* [PROBLEM STATEMENT]:
Each line of the data must reappear exactly in your answer, with no images included.

____

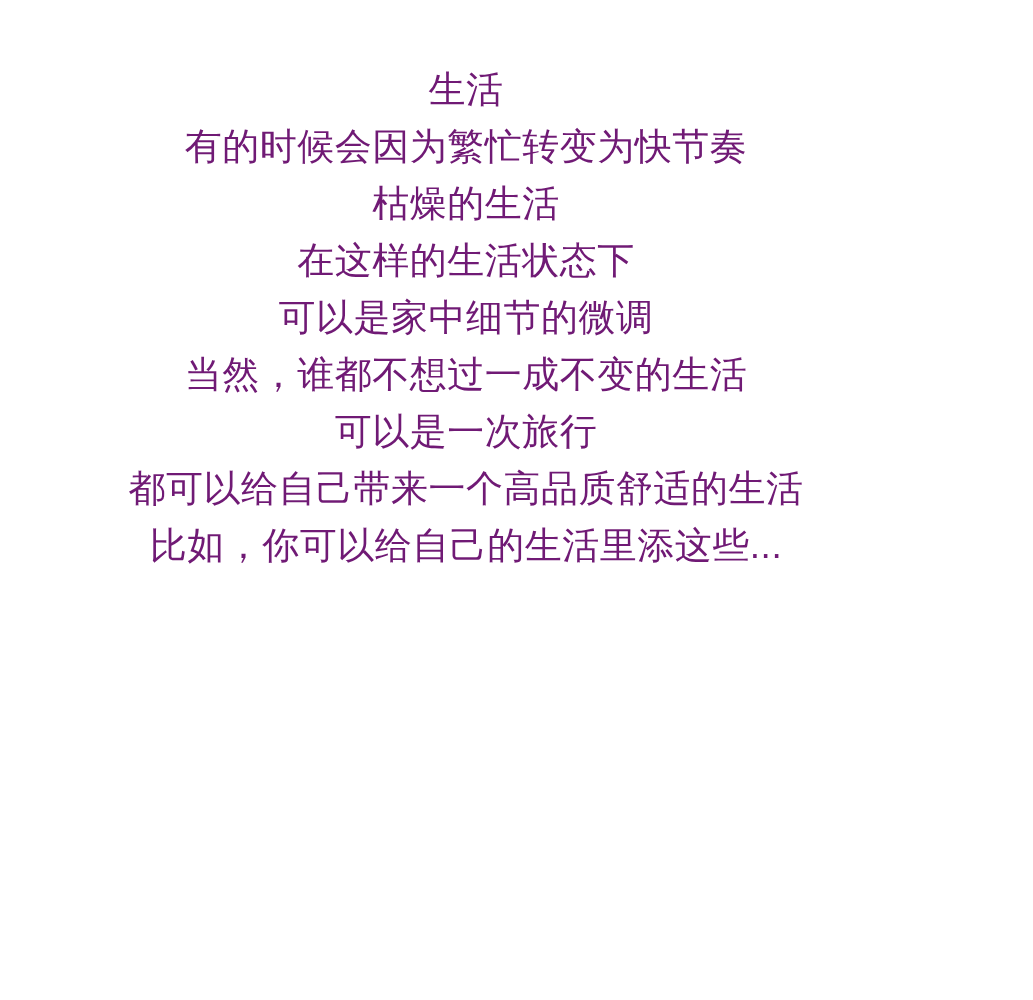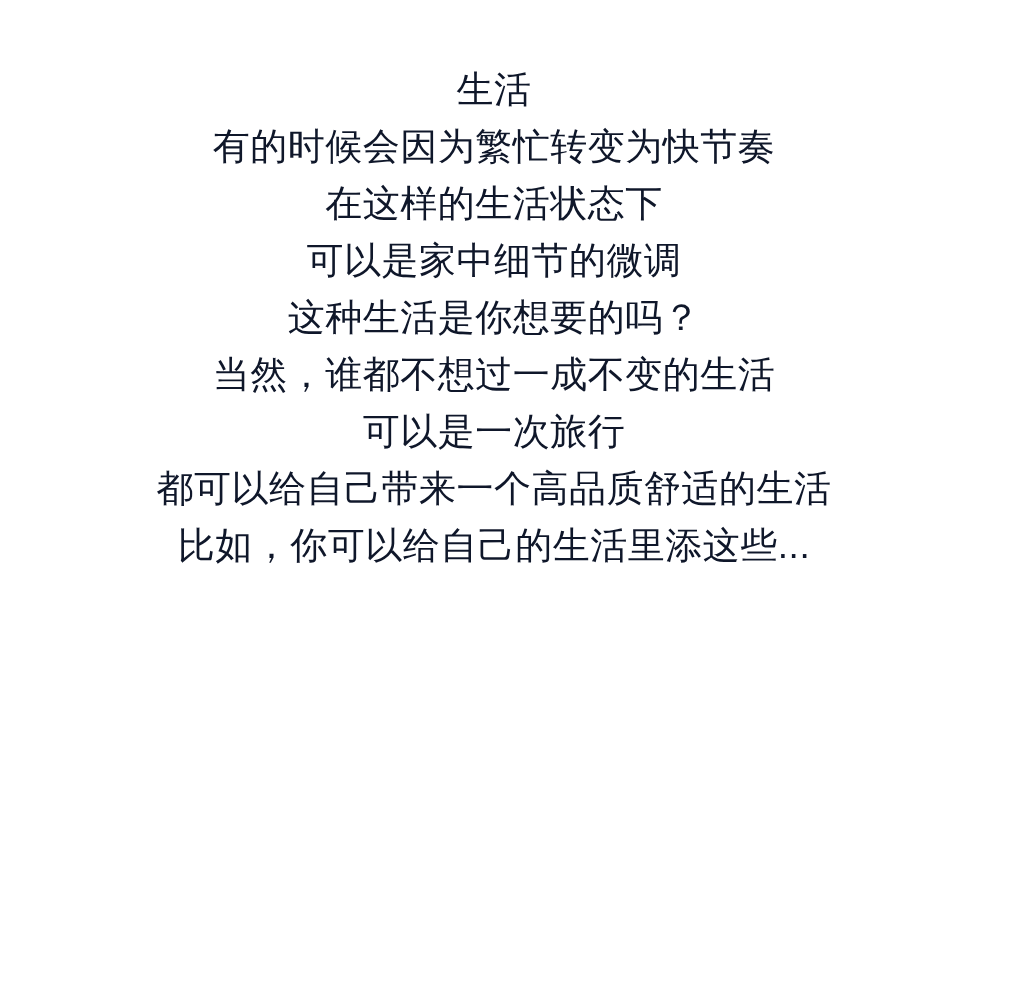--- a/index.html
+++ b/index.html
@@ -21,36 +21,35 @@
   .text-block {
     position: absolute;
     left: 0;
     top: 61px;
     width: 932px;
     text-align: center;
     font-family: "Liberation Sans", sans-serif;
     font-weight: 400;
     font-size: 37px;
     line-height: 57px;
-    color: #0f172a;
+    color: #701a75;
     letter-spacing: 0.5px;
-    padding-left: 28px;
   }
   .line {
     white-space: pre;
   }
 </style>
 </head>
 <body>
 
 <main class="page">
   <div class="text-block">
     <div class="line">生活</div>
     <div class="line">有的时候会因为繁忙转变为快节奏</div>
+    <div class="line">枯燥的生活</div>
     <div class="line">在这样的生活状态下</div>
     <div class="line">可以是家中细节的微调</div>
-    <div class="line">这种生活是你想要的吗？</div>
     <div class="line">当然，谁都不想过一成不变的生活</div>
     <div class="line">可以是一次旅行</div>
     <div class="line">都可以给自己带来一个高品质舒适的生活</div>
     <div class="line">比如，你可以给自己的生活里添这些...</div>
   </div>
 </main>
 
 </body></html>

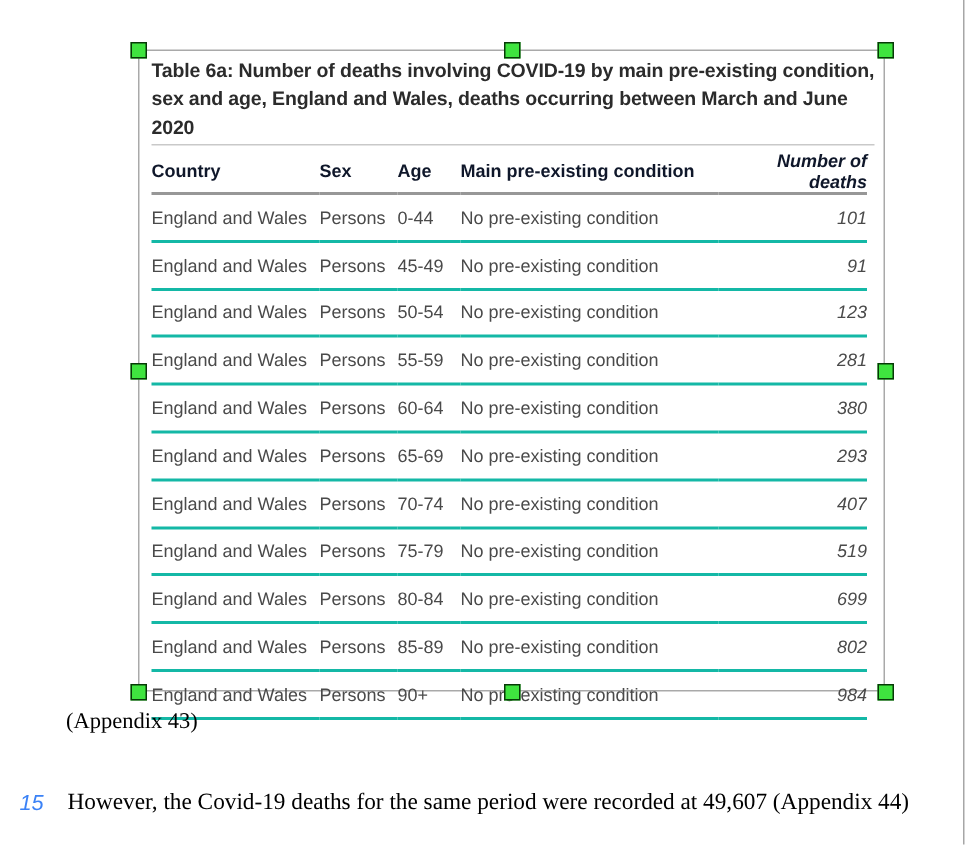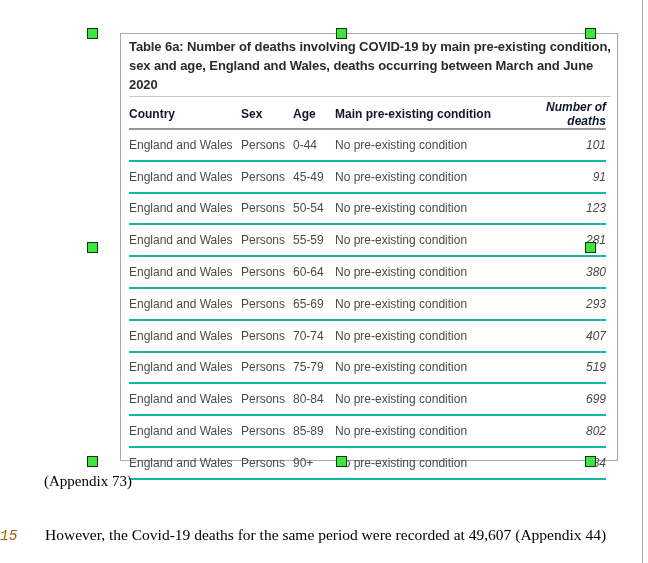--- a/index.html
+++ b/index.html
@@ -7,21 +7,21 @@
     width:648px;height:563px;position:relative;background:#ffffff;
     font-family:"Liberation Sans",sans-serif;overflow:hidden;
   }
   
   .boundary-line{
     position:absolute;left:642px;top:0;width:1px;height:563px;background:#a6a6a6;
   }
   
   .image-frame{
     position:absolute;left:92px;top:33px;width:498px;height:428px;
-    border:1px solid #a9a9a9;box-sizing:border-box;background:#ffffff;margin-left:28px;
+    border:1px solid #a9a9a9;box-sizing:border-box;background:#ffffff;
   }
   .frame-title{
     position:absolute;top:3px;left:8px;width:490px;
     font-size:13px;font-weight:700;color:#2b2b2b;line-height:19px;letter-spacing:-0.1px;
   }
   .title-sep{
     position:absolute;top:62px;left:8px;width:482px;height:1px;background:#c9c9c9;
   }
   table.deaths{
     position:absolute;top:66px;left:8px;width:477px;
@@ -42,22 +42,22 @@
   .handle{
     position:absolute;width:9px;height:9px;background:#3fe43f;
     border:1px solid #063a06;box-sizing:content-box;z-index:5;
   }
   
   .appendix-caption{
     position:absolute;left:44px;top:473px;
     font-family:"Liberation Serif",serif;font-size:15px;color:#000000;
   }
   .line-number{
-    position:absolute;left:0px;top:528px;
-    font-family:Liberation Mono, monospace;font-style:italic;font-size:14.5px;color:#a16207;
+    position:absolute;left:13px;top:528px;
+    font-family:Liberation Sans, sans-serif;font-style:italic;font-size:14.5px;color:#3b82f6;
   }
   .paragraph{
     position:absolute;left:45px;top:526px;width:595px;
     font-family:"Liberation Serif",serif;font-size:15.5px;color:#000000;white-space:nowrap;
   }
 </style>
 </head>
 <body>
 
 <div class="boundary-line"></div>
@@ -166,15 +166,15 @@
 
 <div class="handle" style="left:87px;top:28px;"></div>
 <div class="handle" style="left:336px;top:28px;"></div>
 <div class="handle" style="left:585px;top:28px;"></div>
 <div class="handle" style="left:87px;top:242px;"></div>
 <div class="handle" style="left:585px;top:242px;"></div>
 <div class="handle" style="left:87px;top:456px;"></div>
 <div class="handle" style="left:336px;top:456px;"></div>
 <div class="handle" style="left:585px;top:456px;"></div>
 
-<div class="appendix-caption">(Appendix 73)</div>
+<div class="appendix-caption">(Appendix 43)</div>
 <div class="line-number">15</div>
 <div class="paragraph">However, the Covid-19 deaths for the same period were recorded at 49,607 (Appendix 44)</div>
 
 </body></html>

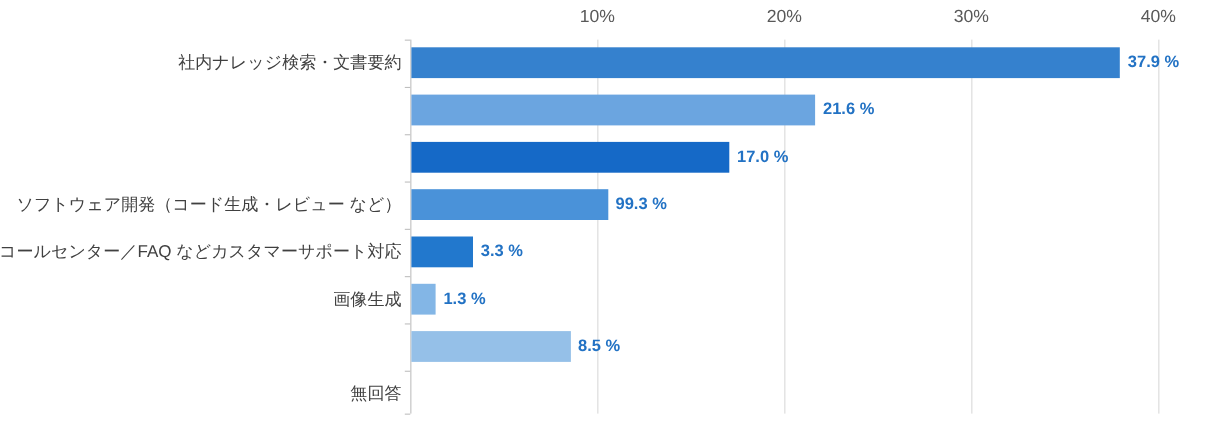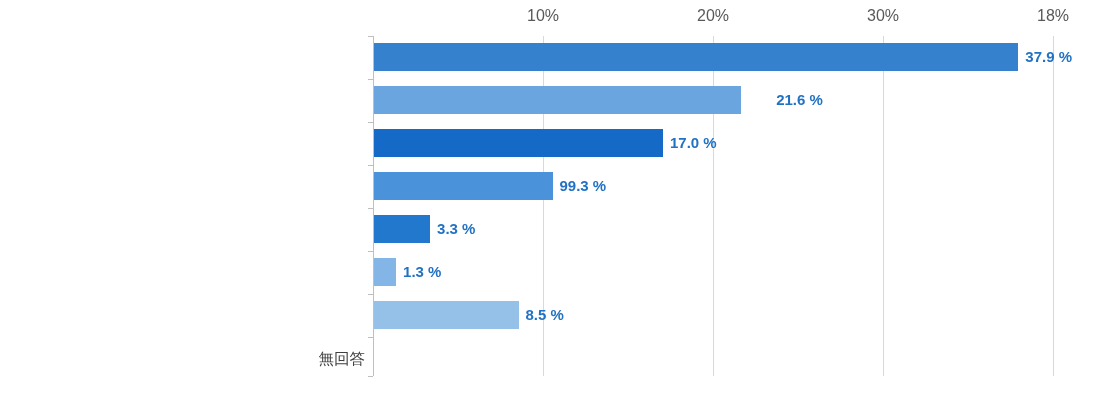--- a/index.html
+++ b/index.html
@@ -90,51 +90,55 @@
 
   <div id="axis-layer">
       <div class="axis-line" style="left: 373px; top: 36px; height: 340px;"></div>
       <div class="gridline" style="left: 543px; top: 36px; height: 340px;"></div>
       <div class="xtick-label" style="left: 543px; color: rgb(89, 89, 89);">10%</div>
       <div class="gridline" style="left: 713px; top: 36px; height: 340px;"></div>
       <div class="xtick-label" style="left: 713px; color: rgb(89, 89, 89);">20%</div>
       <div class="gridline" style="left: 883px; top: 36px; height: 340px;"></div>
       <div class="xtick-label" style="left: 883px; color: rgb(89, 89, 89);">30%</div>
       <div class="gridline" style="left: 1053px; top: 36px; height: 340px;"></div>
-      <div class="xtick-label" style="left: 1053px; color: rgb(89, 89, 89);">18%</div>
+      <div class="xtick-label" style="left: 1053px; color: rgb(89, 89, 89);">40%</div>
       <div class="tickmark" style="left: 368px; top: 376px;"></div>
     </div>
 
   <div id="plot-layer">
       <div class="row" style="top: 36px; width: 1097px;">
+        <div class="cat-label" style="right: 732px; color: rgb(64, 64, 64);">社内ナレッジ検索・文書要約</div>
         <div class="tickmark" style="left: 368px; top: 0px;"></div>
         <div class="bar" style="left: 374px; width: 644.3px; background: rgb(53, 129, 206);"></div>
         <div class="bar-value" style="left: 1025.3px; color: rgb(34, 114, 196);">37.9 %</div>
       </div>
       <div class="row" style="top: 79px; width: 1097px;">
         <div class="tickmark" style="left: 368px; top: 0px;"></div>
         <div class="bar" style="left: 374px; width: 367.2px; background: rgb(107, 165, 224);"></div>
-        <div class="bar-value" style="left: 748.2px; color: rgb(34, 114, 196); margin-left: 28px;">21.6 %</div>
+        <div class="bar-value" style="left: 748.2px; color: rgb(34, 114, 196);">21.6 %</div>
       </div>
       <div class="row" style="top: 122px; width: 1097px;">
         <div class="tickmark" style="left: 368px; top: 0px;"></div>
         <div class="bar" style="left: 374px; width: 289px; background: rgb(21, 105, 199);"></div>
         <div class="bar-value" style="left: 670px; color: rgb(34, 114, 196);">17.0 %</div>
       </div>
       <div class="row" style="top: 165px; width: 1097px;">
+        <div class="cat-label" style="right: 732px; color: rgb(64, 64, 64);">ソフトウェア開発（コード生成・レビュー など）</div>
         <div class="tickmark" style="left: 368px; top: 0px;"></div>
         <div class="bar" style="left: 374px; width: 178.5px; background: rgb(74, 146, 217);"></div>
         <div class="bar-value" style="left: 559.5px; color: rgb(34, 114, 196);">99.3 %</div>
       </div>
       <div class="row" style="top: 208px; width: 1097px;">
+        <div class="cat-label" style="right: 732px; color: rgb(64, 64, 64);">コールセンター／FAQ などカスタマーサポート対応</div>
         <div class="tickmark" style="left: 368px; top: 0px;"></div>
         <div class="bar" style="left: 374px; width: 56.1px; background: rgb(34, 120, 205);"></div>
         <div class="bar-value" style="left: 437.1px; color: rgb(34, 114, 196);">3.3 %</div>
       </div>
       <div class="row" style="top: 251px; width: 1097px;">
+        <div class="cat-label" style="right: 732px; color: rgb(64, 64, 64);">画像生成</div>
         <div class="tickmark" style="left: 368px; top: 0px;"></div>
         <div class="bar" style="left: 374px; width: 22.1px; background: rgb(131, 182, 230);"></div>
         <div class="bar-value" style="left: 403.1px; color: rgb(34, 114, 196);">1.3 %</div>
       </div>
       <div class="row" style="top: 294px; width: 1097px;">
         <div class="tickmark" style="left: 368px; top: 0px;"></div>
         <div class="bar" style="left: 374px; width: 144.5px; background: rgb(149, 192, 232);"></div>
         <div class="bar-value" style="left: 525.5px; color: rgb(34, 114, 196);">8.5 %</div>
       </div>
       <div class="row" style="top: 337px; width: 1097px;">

____

* [REPLY]:
--- a/index.html
+++ b/index.html
@@ -21,36 +21,35 @@
   .text-block {
     position: absolute;
     left: 0;
     top: 61px;
     width: 932px;
     text-align: center;
     font-family: "Liberation Sans", sans-serif;
     font-weight: 400;
     font-size: 37px;
     line-height: 57px;
-    color: #0f172a;
+    color: #701a75;
     letter-spacing: 0.5px;
-    padding-left: 28px;
   }
   .line {
     white-space: pre;
   }
 </style>
 </head>
 <body>
 
 <main class="page">
   <div class="text-block">
     <div class="line">生活</div>
     <div class="line">有的时候会因为繁忙转变为快节奏</div>
+    <div class="line">枯燥的生活</div>
     <div class="line">在这样的生活状态下</div>
     <div class="line">可以是家中细节的微调</div>
-    <div class="line">这种生活是你想要的吗？</div>
     <div class="line">当然，谁都不想过一成不变的生活</div>
     <div class="line">可以是一次旅行</div>
     <div class="line">都可以给自己带来一个高品质舒适的生活</div>
     <div class="line">比如，你可以给自己的生活里添这些...</div>
   </div>
 </main>
 
 </body></html>

--- a/index.html
+++ b/index.html
@@ -7,21 +7,21 @@
     width:648px;height:563px;position:relative;background:#ffffff;
     font-family:"Liberation Sans",sans-serif;overflow:hidden;
   }
   
   .boundary-line{
     position:absolute;left:642px;top:0;width:1px;height:563px;background:#a6a6a6;
   }
   
   .image-frame{
     position:absolute;left:92px;top:33px;width:498px;height:428px;
-    border:1px solid #a9a9a9;box-sizing:border-box;background:#ffffff;margin-left:28px;
+    border:1px solid #a9a9a9;box-sizing:border-box;background:#ffffff;
   }
   .frame-title{
     position:absolute;top:3px;left:8px;width:490px;
     font-size:13px;font-weight:700;color:#2b2b2b;line-height:19px;letter-spacing:-0.1px;
   }
   .title-sep{
     position:absolute;top:62px;left:8px;width:482px;height:1px;background:#c9c9c9;
   }
   table.deaths{
     position:absolute;top:66px;left:8px;width:477px;
@@ -42,22 +42,22 @@
   .handle{
     position:absolute;width:9px;height:9px;background:#3fe43f;
     border:1px solid #063a06;box-sizing:content-box;z-index:5;
   }
   
   .appendix-caption{
     position:absolute;left:44px;top:473px;
     font-family:"Liberation Serif",serif;font-size:15px;color:#000000;
   }
   .line-number{
-    position:absolute;left:0px;top:528px;
-    font-family:Liberation Mono, monospace;font-style:italic;font-size:14.5px;color:#a16207;
+    position:absolute;left:13px;top:528px;
+    font-family:Liberation Sans, sans-serif;font-style:italic;font-size:14.5px;color:#3b82f6;
   }
   .paragraph{
     position:absolute;left:45px;top:526px;width:595px;
     font-family:"Liberation Serif",serif;font-size:15.5px;color:#000000;white-space:nowrap;
   }
 </style>
 </head>
 <body>
 
 <div class="boundary-line"></div>
@@ -166,15 +166,15 @@
 
 <div class="handle" style="left:87px;top:28px;"></div>
 <div class="handle" style="left:336px;top:28px;"></div>
 <div class="handle" style="left:585px;top:28px;"></div>
 <div class="handle" style="left:87px;top:242px;"></div>
 <div class="handle" style="left:585px;top:242px;"></div>
 <div class="handle" style="left:87px;top:456px;"></div>
 <div class="handle" style="left:336px;top:456px;"></div>
 <div class="handle" style="left:585px;top:456px;"></div>
 
-<div class="appendix-caption">(Appendix 73)</div>
+<div class="appendix-caption">(Appendix 43)</div>
 <div class="line-number">15</div>
 <div class="paragraph">However, the Covid-19 deaths for the same period were recorded at 49,607 (Appendix 44)</div>
 
 </body></html>

--- a/index.html
+++ b/index.html
@@ -90,51 +90,55 @@
 
   <div id="axis-layer">
       <div class="axis-line" style="left: 373px; top: 36px; height: 340px;"></div>
       <div class="gridline" style="left: 543px; top: 36px; height: 340px;"></div>
       <div class="xtick-label" style="left: 543px; color: rgb(89, 89, 89);">10%</div>
       <div class="gridline" style="left: 713px; top: 36px; height: 340px;"></div>
       <div class="xtick-label" style="left: 713px; color: rgb(89, 89, 89);">20%</div>
       <div class="gridline" style="left: 883px; top: 36px; height: 340px;"></div>
       <div class="xtick-label" style="left: 883px; color: rgb(89, 89, 89);">30%</div>
       <div class="gridline" style="left: 1053px; top: 36px; height: 340px;"></div>
-      <div class="xtick-label" style="left: 1053px; color: rgb(89, 89, 89);">18%</div>
+      <div class="xtick-label" style="left: 1053px; color: rgb(89, 89, 89);">40%</div>
       <div class="tickmark" style="left: 368px; top: 376px;"></div>
     </div>
 
   <div id="plot-layer">
       <div class="row" style="top: 36px; width: 1097px;">
+        <div class="cat-label" style="right: 732px; color: rgb(64, 64, 64);">社内ナレッジ検索・文書要約</div>
         <div class="tickmark" style="left: 368px; top: 0px;"></div>
         <div class="bar" style="left: 374px; width: 644.3px; background: rgb(53, 129, 206);"></div>
         <div class="bar-value" style="left: 1025.3px; color: rgb(34, 114, 196);">37.9 %</div>
       </div>
       <div class="row" style="top: 79px; width: 1097px;">
         <div class="tickmark" style="left: 368px; top: 0px;"></div>
         <div class="bar" style="left: 374px; width: 367.2px; background: rgb(107, 165, 224);"></div>
-        <div class="bar-value" style="left: 748.2px; color: rgb(34, 114, 196); margin-left: 28px;">21.6 %</div>
+        <div class="bar-value" style="left: 748.2px; color: rgb(34, 114, 196);">21.6 %</div>
       </div>
       <div class="row" style="top: 122px; width: 1097px;">
         <div class="tickmark" style="left: 368px; top: 0px;"></div>
         <div class="bar" style="left: 374px; width: 289px; background: rgb(21, 105, 199);"></div>
         <div class="bar-value" style="left: 670px; color: rgb(34, 114, 196);">17.0 %</div>
       </div>
       <div class="row" style="top: 165px; width: 1097px;">
+        <div class="cat-label" style="right: 732px; color: rgb(64, 64, 64);">ソフトウェア開発（コード生成・レビュー など）</div>
         <div class="tickmark" style="left: 368px; top: 0px;"></div>
         <div class="bar" style="left: 374px; width: 178.5px; background: rgb(74, 146, 217);"></div>
         <div class="bar-value" style="left: 559.5px; color: rgb(34, 114, 196);">99.3 %</div>
       </div>
       <div class="row" style="top: 208px; width: 1097px;">
+        <div class="cat-label" style="right: 732px; color: rgb(64, 64, 64);">コールセンター／FAQ などカスタマーサポート対応</div>
         <div class="tickmark" style="left: 368px; top: 0px;"></div>
         <div class="bar" style="left: 374px; width: 56.1px; background: rgb(34, 120, 205);"></div>
         <div class="bar-value" style="left: 437.1px; color: rgb(34, 114, 196);">3.3 %</div>
       </div>
       <div class="row" style="top: 251px; width: 1097px;">
+        <div class="cat-label" style="right: 732px; color: rgb(64, 64, 64);">画像生成</div>
         <div class="tickmark" style="left: 368px; top: 0px;"></div>
         <div class="bar" style="left: 374px; width: 22.1px; background: rgb(131, 182, 230);"></div>
         <div class="bar-value" style="left: 403.1px; color: rgb(34, 114, 196);">1.3 %</div>
       </div>
       <div class="row" style="top: 294px; width: 1097px;">
         <div class="tickmark" style="left: 368px; top: 0px;"></div>
         <div class="bar" style="left: 374px; width: 144.5px; background: rgb(149, 192, 232);"></div>
         <div class="bar-value" style="left: 525.5px; color: rgb(34, 114, 196);">8.5 %</div>
       </div>
       <div class="row" style="top: 337px; width: 1097px;">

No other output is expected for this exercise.